Intel 665p 1TB M.2 NVMe SSD Review


SPECworkstation 3.0.2 Storage Benchmark

SPECworstation benchmark is an excellent benchmark to test systems using workstation type workloads. In this test, we only ran the Storage component, which is fifteen separate tests.

Intel 665p 1TB SPECws
Intel 665p 1TB SPECws
Intel 665p 1TB SPECws Chart
Intel 665p 1TB SPECws Chart

The Intel 665p 1TB is a strong performer in SPECworkstation. Strong is relative though and finishing middle of the pack is about the best this drive has managed across our test suite.

Intel 665p 1TB vs WD Blue SN550 1TB

There are a few drives that the Intel 665p 1TB manages to more-or-less compete with, but the WD Blue SN550 1TB has the most similar rated performance specs.

Intel 665p 1TB Vs WD Blue SN550 1TB
Intel 665p 1TB Vs WD Blue SN550 1TB

For the most part, performance between these two drives is relatively similar. The WD Blue SN550 wins more often than it loses, though, and when it wins it does so by larger margins than the rare Intel 665p victory.

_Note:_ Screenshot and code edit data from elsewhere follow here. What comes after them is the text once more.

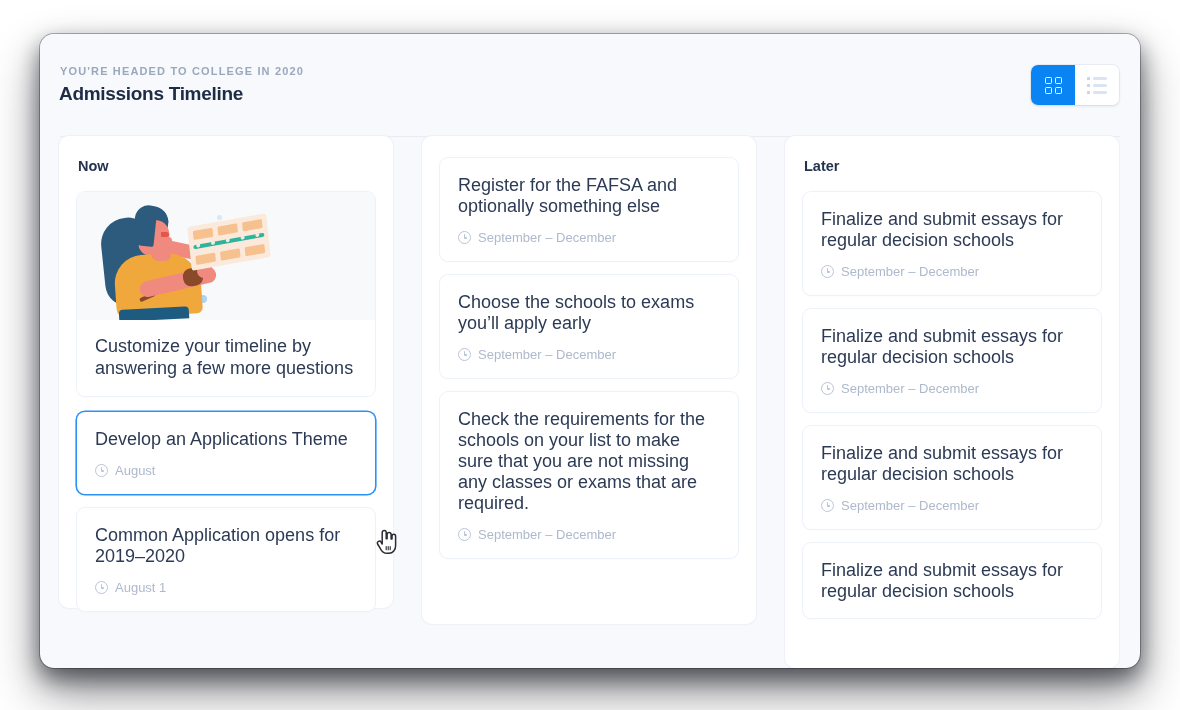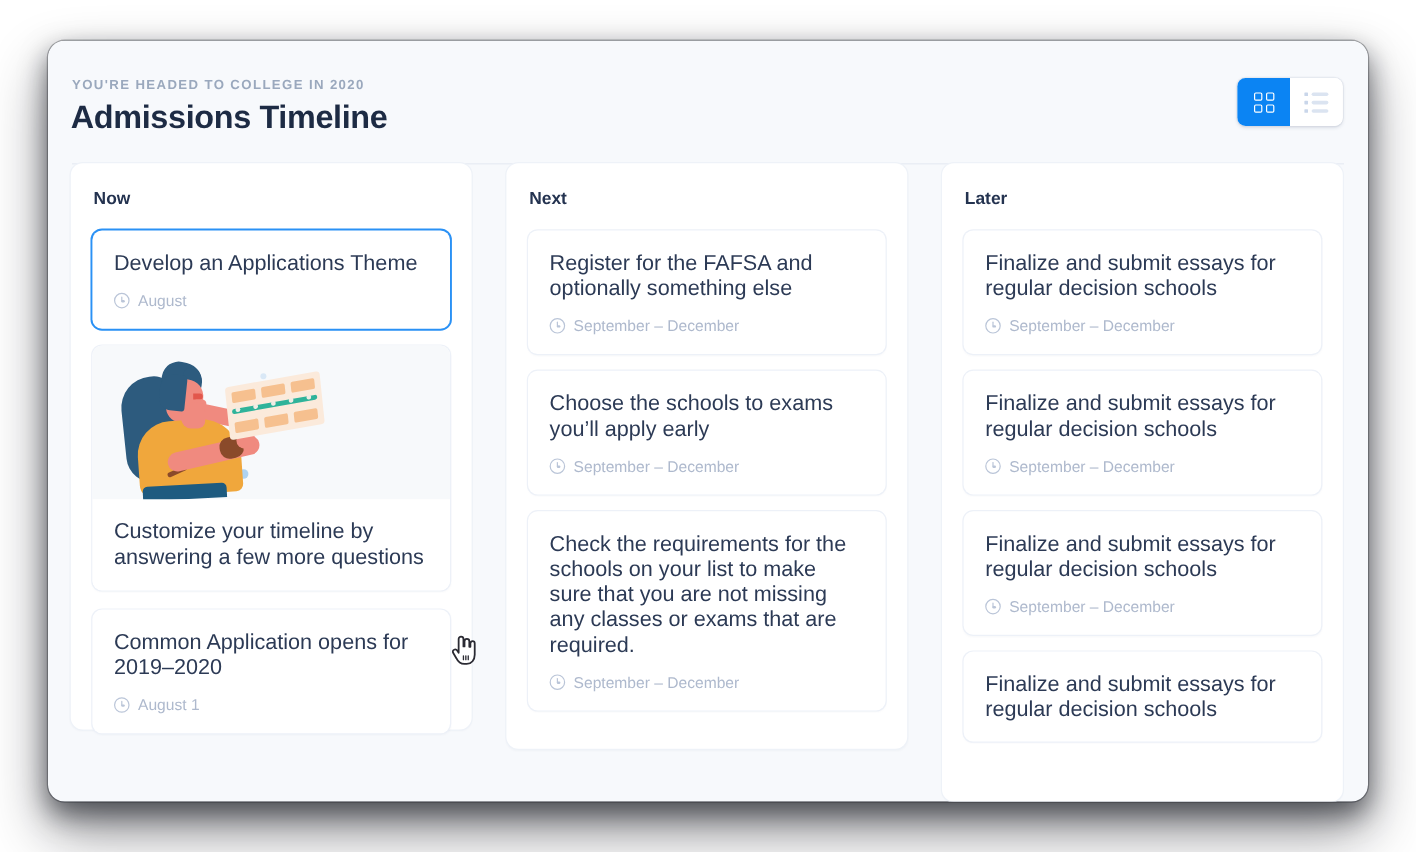--- a/index.html
+++ b/index.html
@@ -66,7 +66,7 @@
     position: absolute;
     left: 19px;
     top: 49px;
-    font-size: 27px;
+    font-size: 19px;
     font-weight: bold;
     letter-spacing: -0.3px;
     color: #1d2b44;

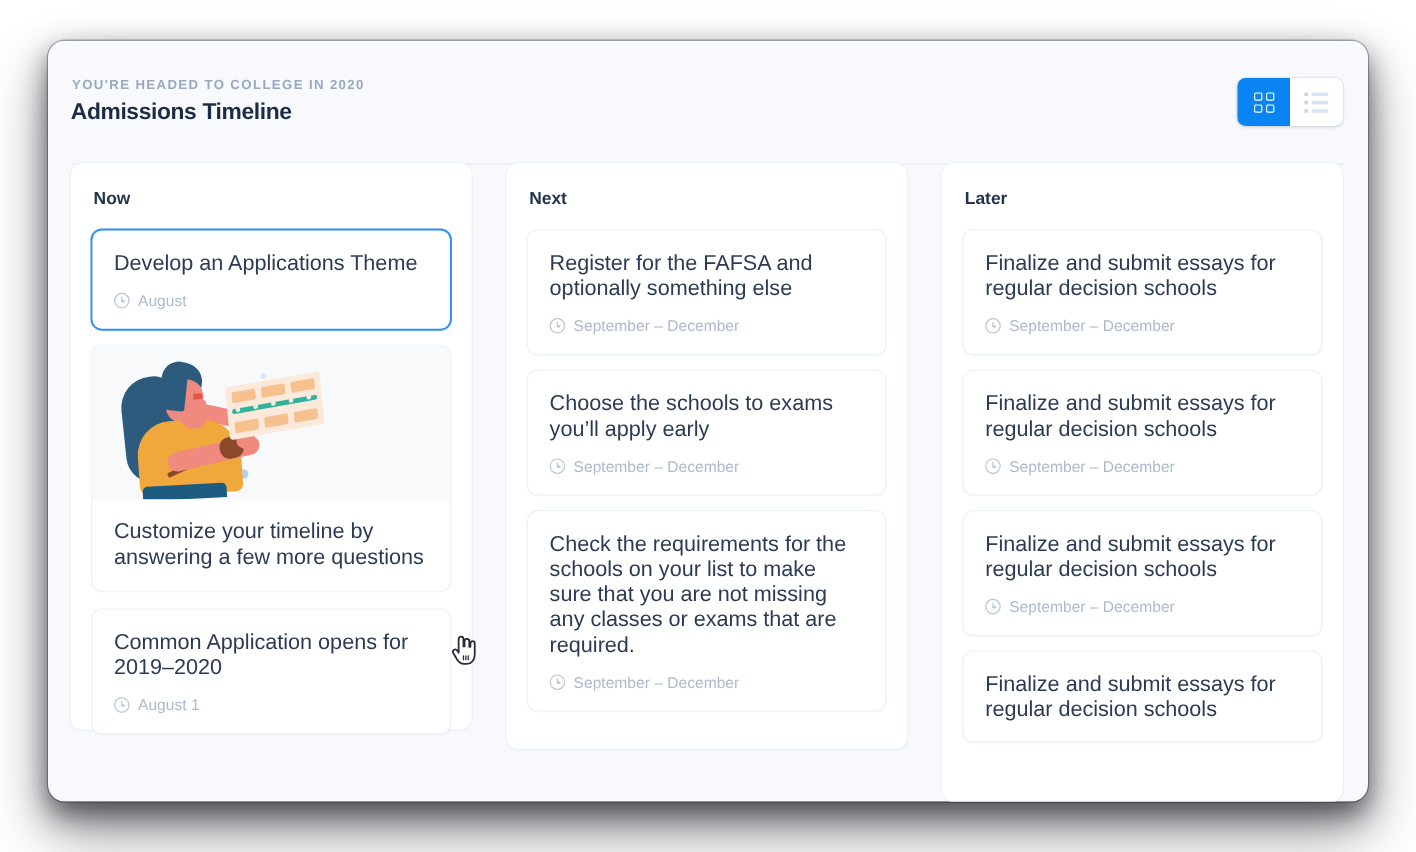--- a/index.html
+++ b/index.html
@@ -448,7 +448,6 @@
       </div>
 
       <div class="column col-next">
-        <div class="col-title">Next</div>
 
         <div class="card">
           <div class="card-text">Register for the FAFSA and optionally something else</div>

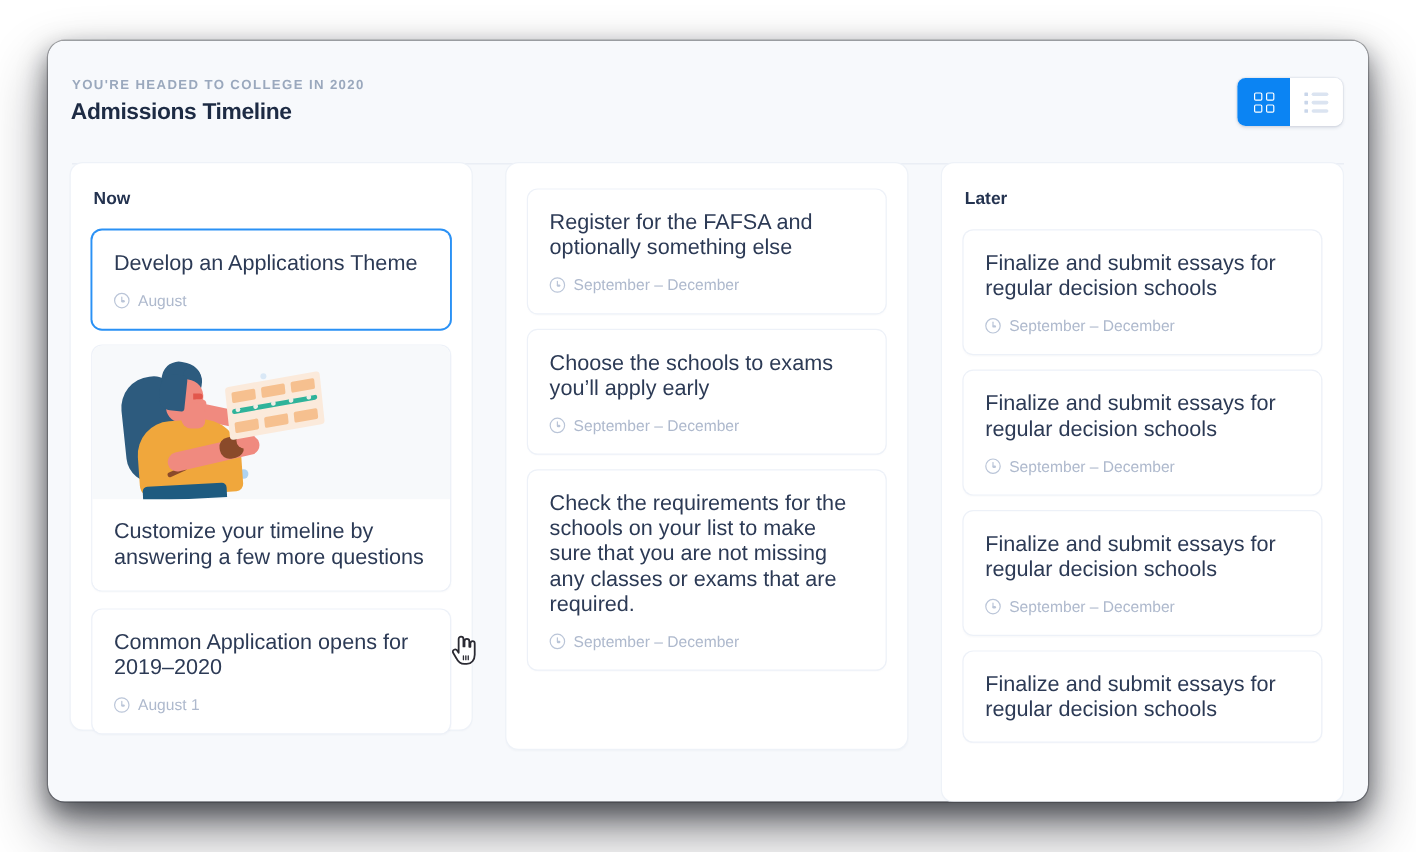--- a/index.html
+++ b/index.html
@@ -383,14 +383,6 @@
 
       <div class="column col-now">
         <div class="col-title">Now</div>
-
-        <div class="card selected">
-          <div class="card-text">Develop an Applications Theme</div>
-          <div class="card-meta">
-            <span class="clock"></span>
-            <span>August</span>
-          </div>
-        </div>
 
         <div class="card promo">
           <div class="promo-art">
@@ -438,6 +430,14 @@
           </div>
         </div>
 
+        <div class="card selected">
+          <div class="card-text">Develop an Applications Theme</div>
+          <div class="card-meta">
+            <span class="clock"></span>
+            <span>August</span>
+          </div>
+        </div>
+
         <div class="card">
           <div class="card-text">Common Application opens for 2019–2020</div>
           <div class="card-meta">

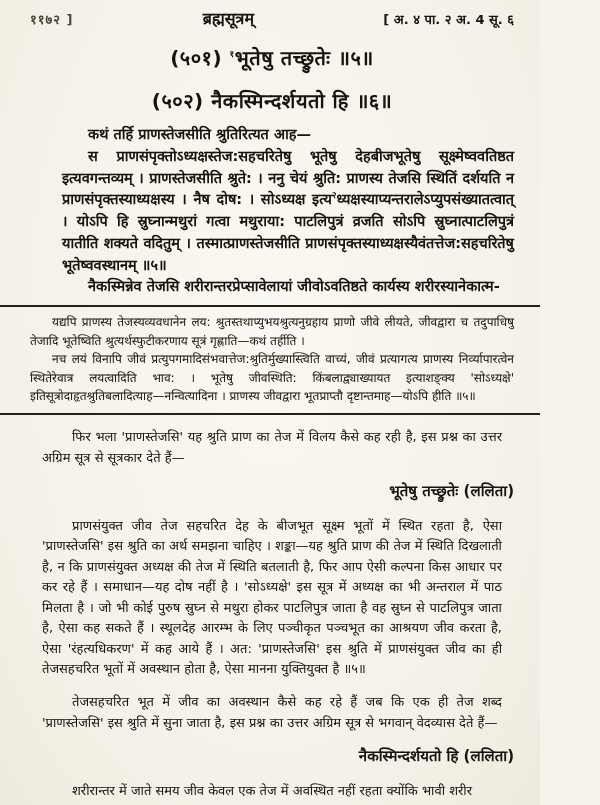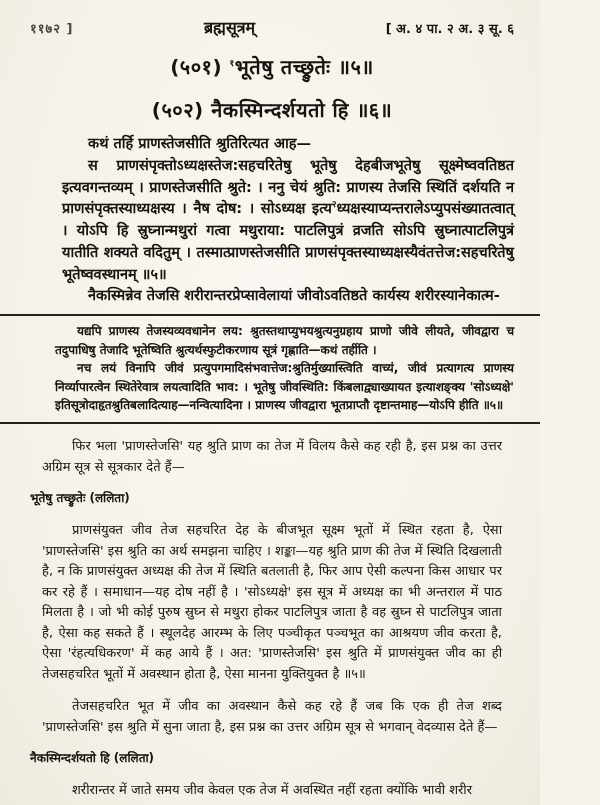--- a/index.html
+++ b/index.html
@@ -13,7 +13,7 @@
   .page {
     box-sizing: border-box;
     width: 540px; height: 805px;
-    padding: 16px 0 8px 0;
+    padding: 7px 0 8px 0;
     background:
       radial-gradient(ellipse at 50% 40%, #faf8f2 0%, #f4f1e8 70%, #eeeade 100%);
   }

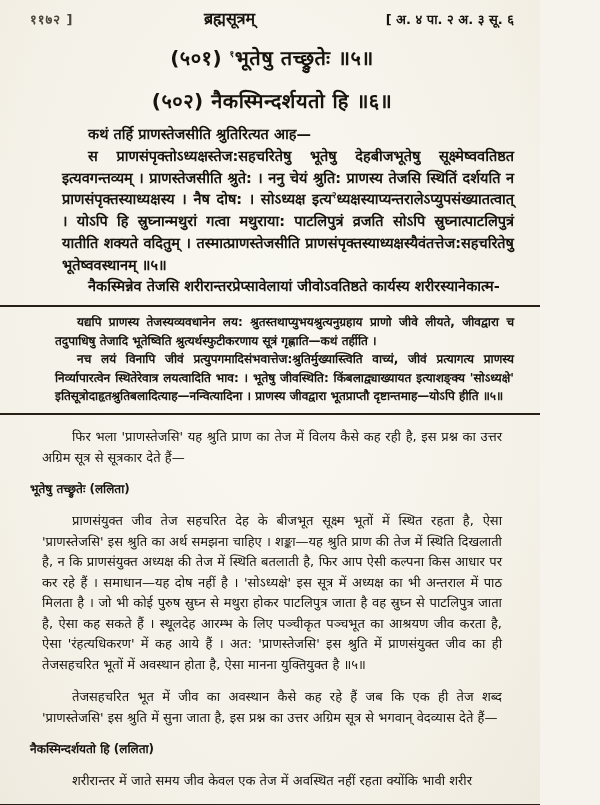--- a/index.html
+++ b/index.html
@@ -92,7 +92,7 @@
   <div class="header">
     <span class="page-num">११७२ ]</span>
     <span class="book-title">ब्रह्मसूत्रम्</span>
-    <span class="chap-ref">[ अ. ४ पा. २ अ. ३ सू. ६</span>
+    <span class="chap-ref">[ अ. ४ पा. २ अ. 4 सू. ६</span>
   </div>
 
   <div class="sutra-block inner">

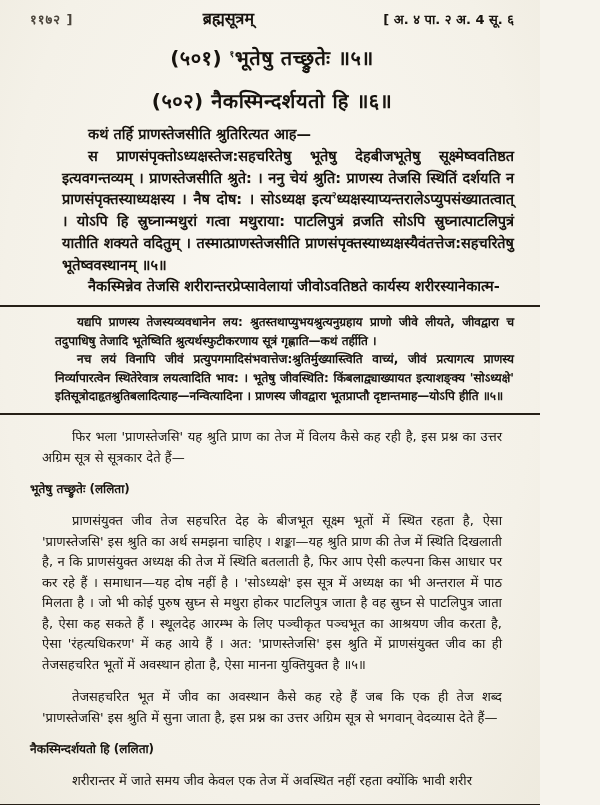--- a/index.html
+++ b/index.html
@@ -54,9 +54,8 @@
 
   
   .commentary {
-    font-size: 12px; font-weight: 700; line-height: 1.55;
+    font-size: 12px; font-weight: 400; line-height: 1.55;
     text-align: justify;
-    margin-left: 25px;
   }
   .commentary p { margin: 0; text-indent: 22px; }
 

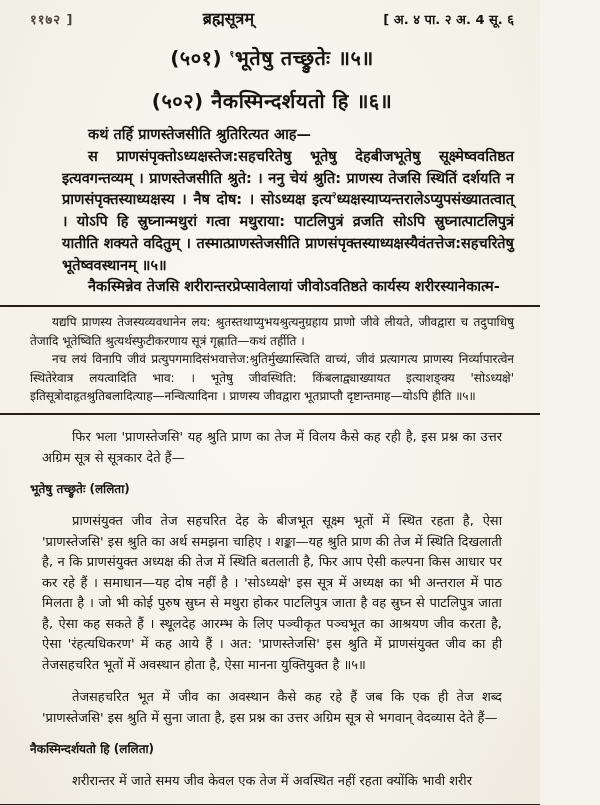--- a/index.html
+++ b/index.html
@@ -66,8 +66,8 @@
   }
   .hindi p { margin: 12px; text-indent: 30px; }
   .hindi .sutra-heading {
-    text-align: left; text-indent: 0;
-    font-weight: 700; font-size: 12px;
+    text-align: right; text-indent: 0;
+    font-weight: 700; font-size: 15px;
     margin: 2px 0 2px 0;
   }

Overall WD’s DRAMless SN550 coupled with TLC seems to outpace the Intel 665p, which matches QLC with a DRAM cache.


We monitored the idle and maximum temperature during testing with HWMonitor to get some idea of the thermal performance and requirements of the drive. Please keep in mind that our test bench is an open frame chassis in a 22C room, and is thus not representative of a cramped low-airflow case.

Intel 665p 1TB Temps
Intel 665p 1TB Temps

The Intel 665p does fine in terms of temperatures, peaking at 60C during our testing.

Final Words

I want to like the Intel 665p 1TB SSD. It satisfies an essential requirement in a product for me, in that it lives up to its own performance claims. Available for approximately $95, the 665p is among the least expensive 1TB PCIe 3.0 SSDs available, which is always a positive selling point as well. This is an under $0.10/GB NVMe SSD.

On the other hand, the reason the 665p is able to meet its performance claims is that they are so modest to begin with. Essentially everything about the drive is conservative: performance, endurance, and pricing. The extremely consistent performance is a strong positive in the drive’s favor, but unfortunately, that consistency repeatedly placed the drive near the bottom of our testing. The performance was at least always above anything achievable by a SATA drive, which at least justifies the small price premium held by the drive over some even less expensive SATA options.

Intel 665p 1TB
Intel 665p 1TB

The Intel 665p 1TB is a decent drive, but it certainly is not particularly exciting. With that said, it gets the job done and does so at a minimum cost. For that, I view it as a competent entry-level drive for a buyer just moving into the PCIe 3.0 SSD space. For STH readers, it is also a solid low-cost option to upgrade PCs for friends, family, and co-workers as well as low-cost and decent capacity boot/ primary drives.


  1. Yes. We want to look at the 670p, but having the 665p in our benchmark database would be useful when that time comes, so we went ahead and looked at it as well!

  2. I’m a fan, both of the drives in my build are 665ps.
    Endurance isn’t high, sure, but that’s planned obsolescence. It only needs to survive until the model as a whole becomes obsolete.

  3. For CrystalDiskInfo drive attributes screenshots, would you be willing to change the view to decimal from hex? Function > Advanced Features > Raw Values > 10 DEC

  4. Quoting: “This drive comes equipped with 2x 512GB packages, for a total of 1024GB of NAND. With 1000GB accessible to users, this leaves 24GB reserved by the controller.”

    This is confusing. I’m pretty sure the two NAND packages would 512 GiB (binary: 512 x 2^30 bytes) not 512 GB (decimal: would be 512 x 10^9 bytes), for a total of 1024 GiB = 1 TiB (2^40 bytes). As far as I know (not an expert), this is how NAND goes.

    Now, if the usable capacity is actually 1000 GB = 1 TB (decimal: 10^12 bytes) which seems plausible, that would ~99 GB (= 2^40 – 10^12) reserved by the controller, not 24GB.

    Even if the usable capacity was 1000 GiB (neither 1 TiB nor 1TB), that would be ~26 GB (= 2^40 – 1000 x 2^30), still not 24 GB (and neither 24 GiB, yet close).

    To be fair, even Intel’s product brief is unclear about this and is mixing both binary and decimal units, while using decimal prefixes for both. The advertised capacity, for example, is (I’m quoting) “1024 GB (1 TB)”. I’m lost.

    Bottom line is: let’s try to use the right prefixes and things will get easier. This isn’t just nitpicking: at the terabyte or tebibyte scale, this is starting to make a difference and understanding overprovisionning is key to appreciate SSD endurance (and pricing).